Comment 6 Luke Kenneth Casson Leighton 2020-04-02 16:06:13 BST
ok subdirectory-reader completed, it parses the markdown files and
creates a dictionary of instructions:
https://git.libre-riscv.org/?p=soc.git;a=blob;f=src/soc/decoder/pseudo/pagereader.py;hb=HEAD

i therefore just completed a read on all pages at
http://libre-riscv.org/openpower/isa and made formatting-corrections

we *should* now be able to piece together code-generation followed by
actually plugging these into a simulator.

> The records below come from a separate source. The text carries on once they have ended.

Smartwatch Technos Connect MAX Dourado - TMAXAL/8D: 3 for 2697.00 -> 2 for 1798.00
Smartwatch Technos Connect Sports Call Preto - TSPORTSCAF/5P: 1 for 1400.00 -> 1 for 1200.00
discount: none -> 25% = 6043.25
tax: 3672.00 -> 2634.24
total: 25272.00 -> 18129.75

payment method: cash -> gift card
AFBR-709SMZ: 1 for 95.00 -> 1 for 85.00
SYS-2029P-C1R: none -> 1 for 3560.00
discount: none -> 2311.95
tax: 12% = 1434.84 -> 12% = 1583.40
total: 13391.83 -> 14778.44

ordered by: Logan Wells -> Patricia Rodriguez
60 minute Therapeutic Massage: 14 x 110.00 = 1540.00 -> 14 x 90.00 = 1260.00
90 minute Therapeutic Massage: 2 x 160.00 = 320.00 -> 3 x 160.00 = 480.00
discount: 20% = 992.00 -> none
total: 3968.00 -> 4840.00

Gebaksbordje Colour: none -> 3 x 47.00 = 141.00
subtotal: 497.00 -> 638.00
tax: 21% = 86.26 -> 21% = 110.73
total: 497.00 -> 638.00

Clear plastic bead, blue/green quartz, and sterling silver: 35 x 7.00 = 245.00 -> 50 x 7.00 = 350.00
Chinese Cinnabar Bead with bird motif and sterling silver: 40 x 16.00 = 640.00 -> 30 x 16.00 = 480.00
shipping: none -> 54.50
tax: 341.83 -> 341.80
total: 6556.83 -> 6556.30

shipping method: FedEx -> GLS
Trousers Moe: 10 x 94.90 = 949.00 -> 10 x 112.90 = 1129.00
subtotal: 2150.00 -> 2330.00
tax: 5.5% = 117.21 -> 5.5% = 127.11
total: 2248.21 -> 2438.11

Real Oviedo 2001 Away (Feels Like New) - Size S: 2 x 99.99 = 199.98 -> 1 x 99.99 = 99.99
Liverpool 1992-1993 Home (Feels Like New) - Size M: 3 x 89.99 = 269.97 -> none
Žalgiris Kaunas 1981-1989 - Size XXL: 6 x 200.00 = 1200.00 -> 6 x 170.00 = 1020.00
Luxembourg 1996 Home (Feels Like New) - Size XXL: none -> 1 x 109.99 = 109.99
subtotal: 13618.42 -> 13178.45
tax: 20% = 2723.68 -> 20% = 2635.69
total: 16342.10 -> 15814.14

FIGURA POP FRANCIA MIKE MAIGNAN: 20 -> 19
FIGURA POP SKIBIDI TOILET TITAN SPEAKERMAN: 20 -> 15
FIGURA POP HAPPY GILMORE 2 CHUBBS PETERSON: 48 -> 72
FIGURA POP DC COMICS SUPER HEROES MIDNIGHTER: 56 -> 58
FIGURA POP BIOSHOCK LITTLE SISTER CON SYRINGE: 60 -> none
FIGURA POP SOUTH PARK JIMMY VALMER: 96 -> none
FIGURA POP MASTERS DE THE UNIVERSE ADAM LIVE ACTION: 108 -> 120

next task will be to auto-generate code-fragments.
Comment 7 Luke Kenneth Casson Leighton 2020-04-03 19:37:23 BST
michael i've started doing code-fragments, they're created with
decoder/pseudo/pywriter.py

you'll need to run "make gitupdate" in the top level of the soc
directory, that will pull in the git submodule for the wiki

can you take a look, see what the code "actually" would need to
look like?  i'd like to keep it really clean and simple.
Comment 8 Michael Nolan 2020-04-03 19:45:10 BST
(In reply to Luke Kenneth Casson Leighton from comment #7)

> can you take a look, see what the code "actually" would need to
> look like?  i'd like to keep it really clean and simple.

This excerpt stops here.